My Lithuanian vacation continued in the capital Vilnius. The place was lovely and lively, the weather was as good as I could get. I spent the days roaming around town visiting restaurants, bars and terraces, I did all the sightseeing I could do.
I had very little time left of my stay when I decided to climb the Gediminas hill. Although the view there was spectacular, I soon noticed something extremely interesting.
The place was monumental, massive and clearly empty. I decided to take a look at the Mountain Park nearby and then head to the complex to have a closer look.
After more than an hour of beautiful scenery, sweat and sunburn I was finally standing on the concrete slowly giving way to nature. And I have to say I was stunned.
The place was of the famous, distinctive brutalist Soviet architecture, and it was immediately evident, the place had been a hugely important building, when built. The question was, what it was in the first place and what had happened to it to end up in such a shape. Already before I was on the other side of the building, I was doing my research on Google.
The place was the Vilnius Palace of Concerts and Sports. Opened in 1971 it had the capacity of 4400 people, and was used mainly for volleyball and basketball, until it was closed down in 2004 because it was deemed unsafe by the authorities. It has stood empty ever since.
The place indeed had a rich history. It was the site of the congress, which started the Lithuanian independence movement in the late 1980’s.
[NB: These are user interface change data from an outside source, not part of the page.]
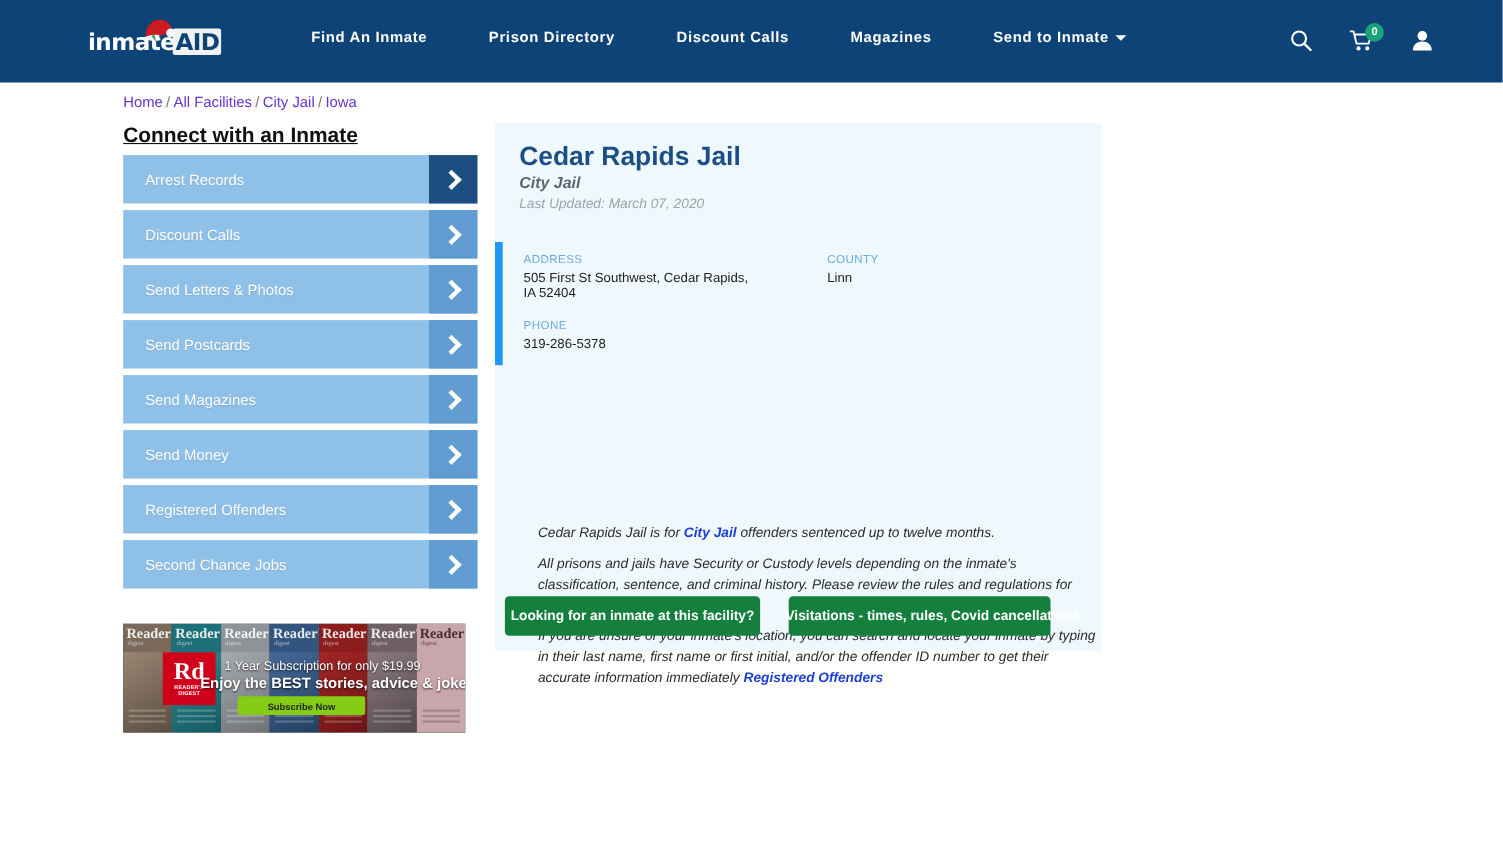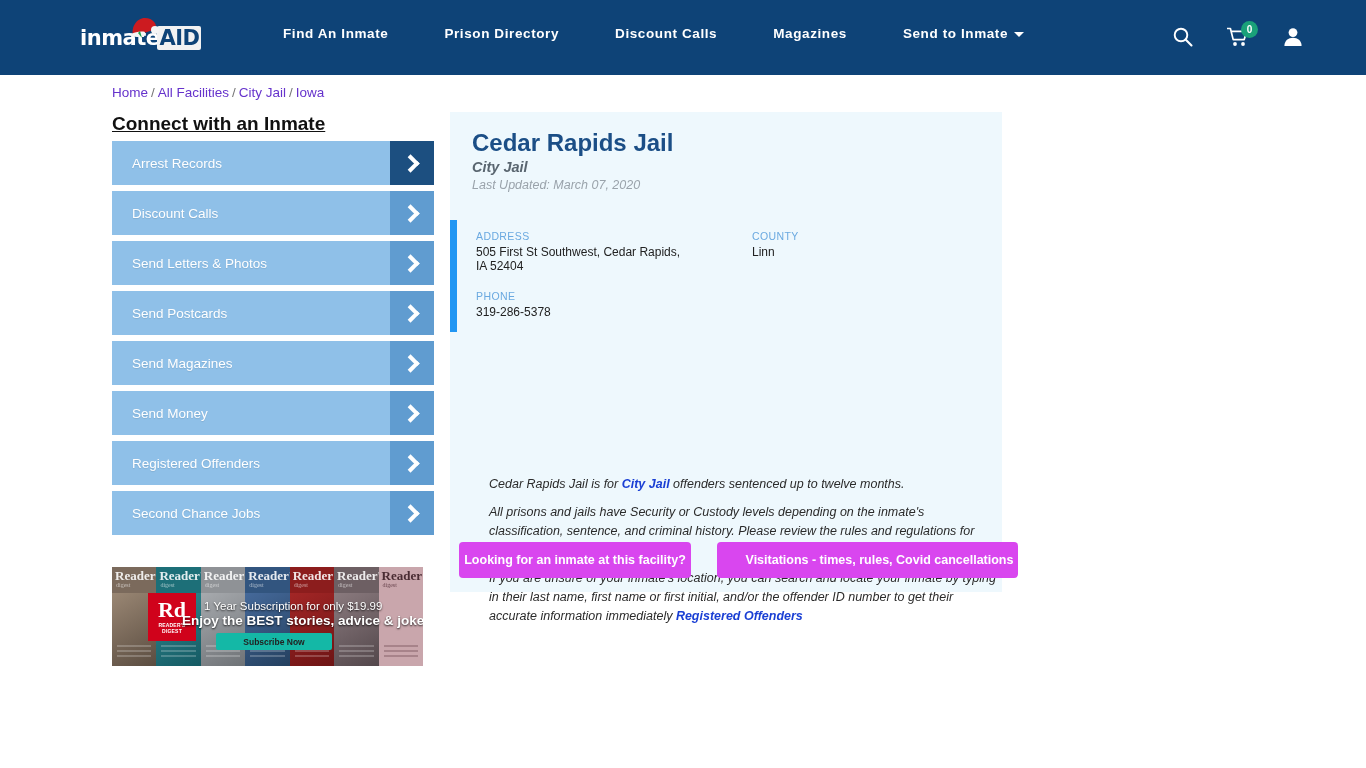"Looking for an inmate at" .gbtn { background: #d946ef -> #15803d }
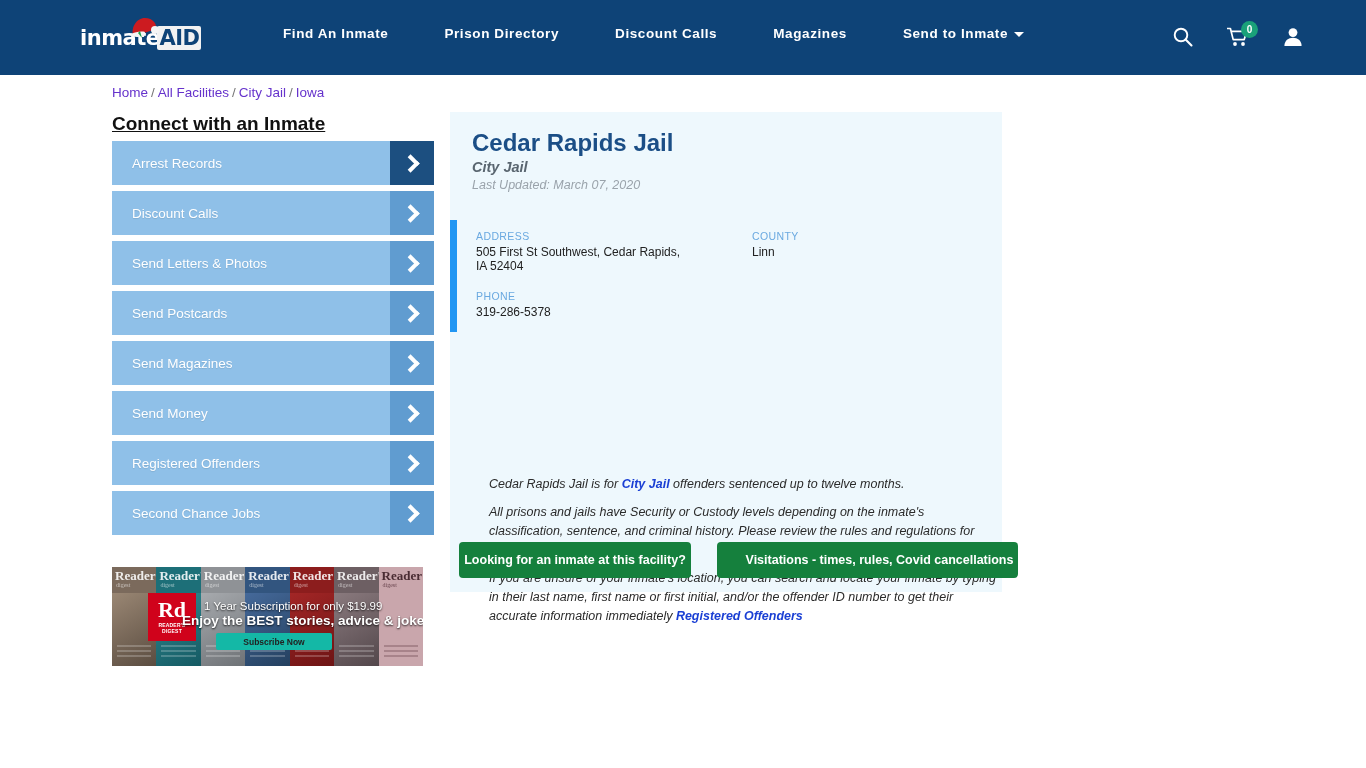"Visitations - times, rules, Covid" #gbtn2 { width: 301px -> 238px }
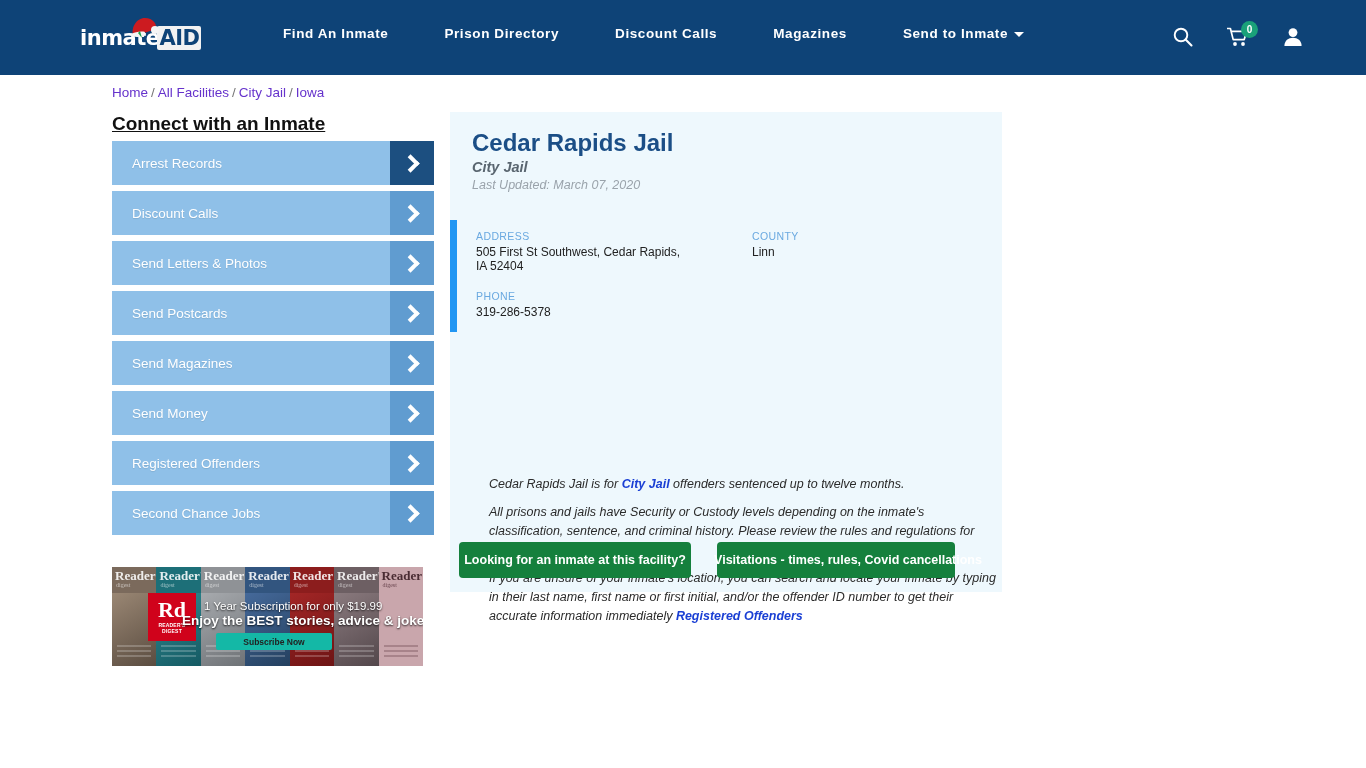"Subscribe Now" .ad-cta { background: #14b8a6 -> #84cc16 }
It was also the site of the public funeral for the Lithuanians killed in the Vilnius TV tower by Soviet troops during the events, which led to the independence.
There had been plans to renovate the palace, but it was unfortunately located at the site of an old Jewish cemetary, which was destroyed by the Soviets when constructing another structure nearby. There was an ongoing battle between Lithuania and the Jewish community about whether it was possible to renovate the building to a modern convention centre or not.
Meanwhile the area could rot in peace.
I longed inside, but wasn’t stupid enough to try to enter. First of all there were cameras everywhere, and secondly I’m a bit doubtful about entering deserted places abroad. There’s always the risk of getting caught and fined, but in Finland I know that the guards and police will treat me well. Abroad, I’m not always so sure.
The palace was a magnificent sight, and I would really love to see it restored some day.
All in all the surroundings could have been very beautiful if kept better.
Old meets new. Up there you can see the tower, where I took the first pictures from.
People were clearly breaking in for their own explorations, but like I said, I would have had my doubts about going in even if I had found a way.
One final look at the riverside facade, as I had already found new adventures.